**Problem details**. Drop the pictures from the entries below, then reproduce the rest exactly.

START Provided entries

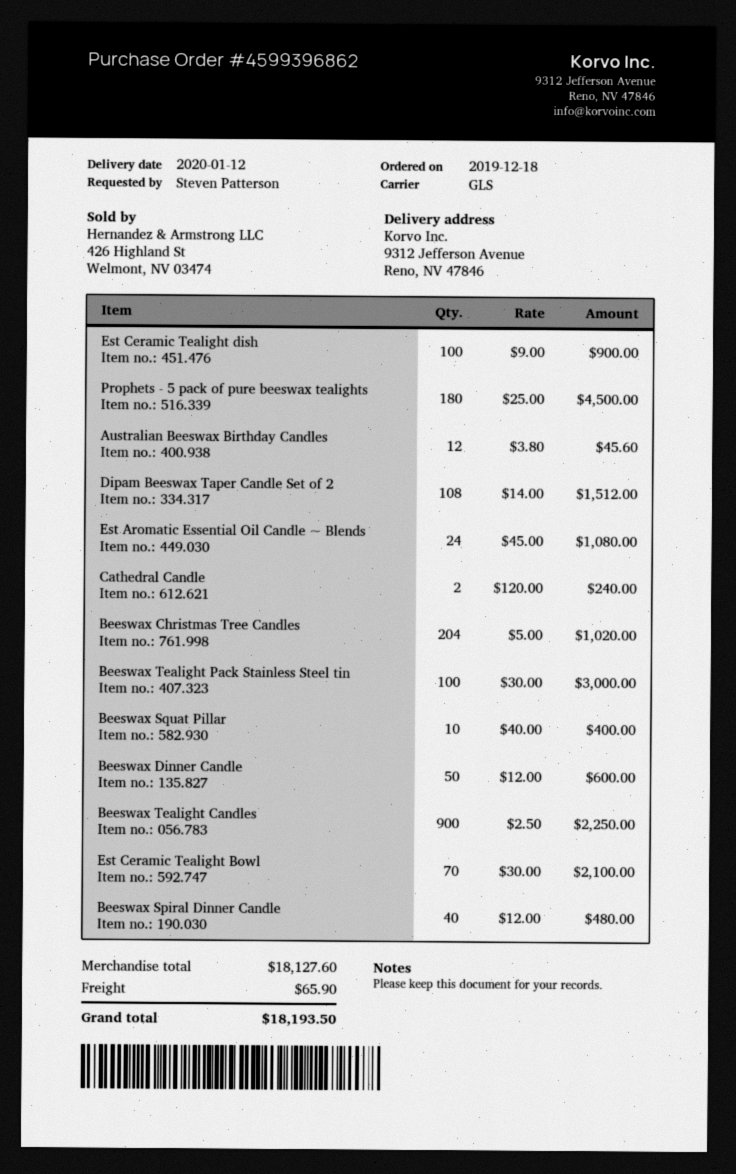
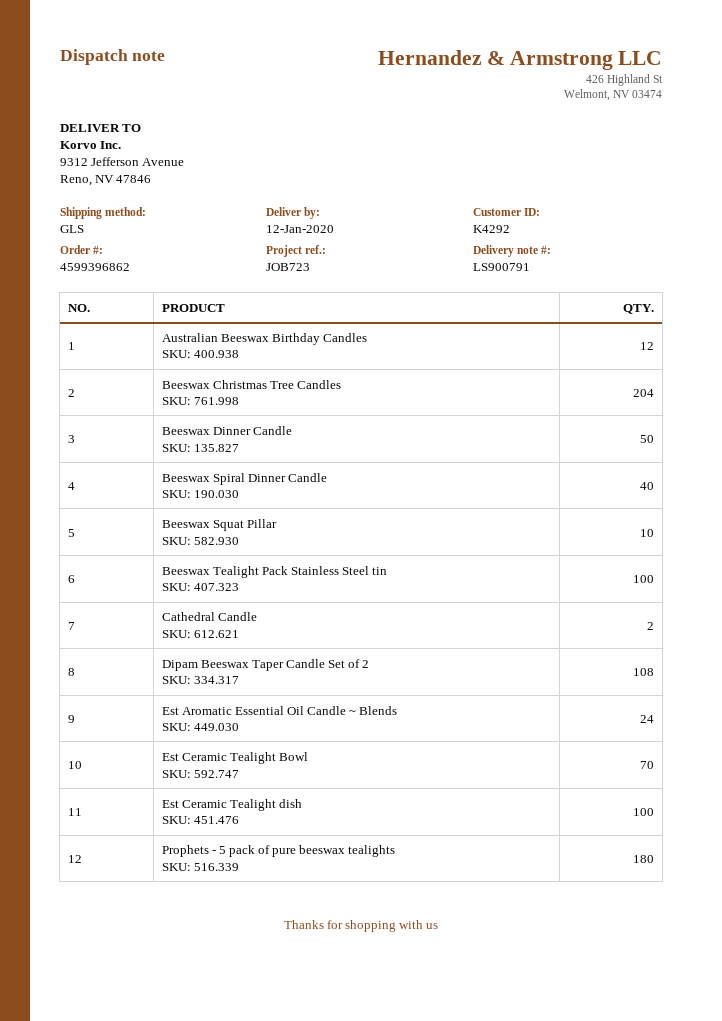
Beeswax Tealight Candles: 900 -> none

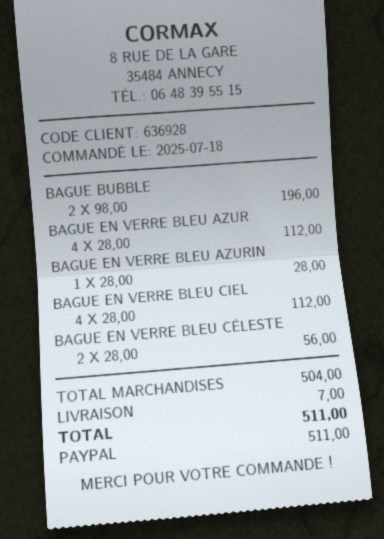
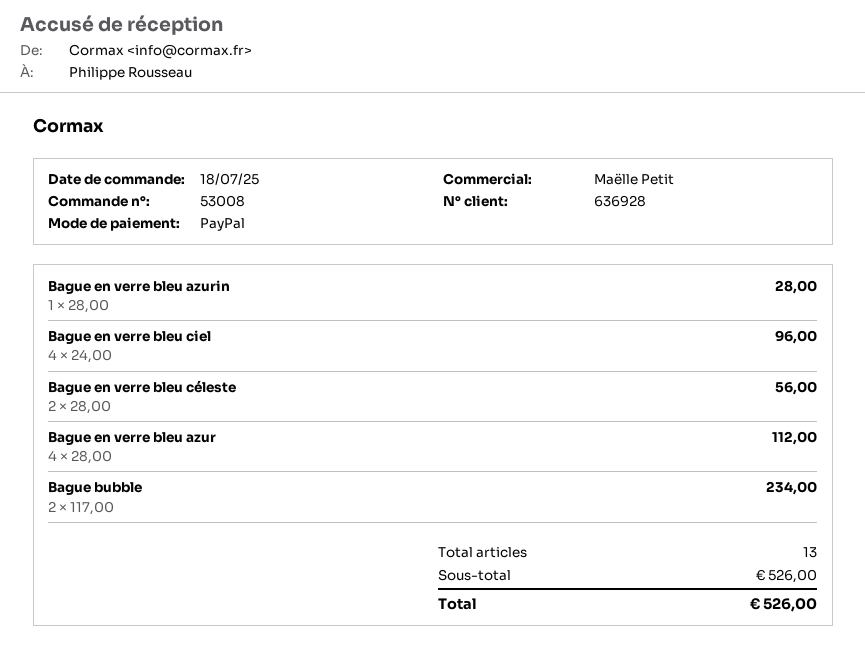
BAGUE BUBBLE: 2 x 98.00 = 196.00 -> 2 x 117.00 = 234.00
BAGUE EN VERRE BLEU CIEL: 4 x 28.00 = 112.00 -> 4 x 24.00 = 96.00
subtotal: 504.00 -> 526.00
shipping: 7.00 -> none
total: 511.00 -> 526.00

END Provided entries

**Result for this task**.
Beeswax Tealight Candles: 900 -> none

BAGUE BUBBLE: 2 x 98.00 = 196.00 -> 2 x 117.00 = 234.00
BAGUE EN VERRE BLEU CIEL: 4 x 28.00 = 112.00 -> 4 x 24.00 = 96.00
subtotal: 504.00 -> 526.00
shipping: 7.00 -> none
total: 511.00 -> 526.00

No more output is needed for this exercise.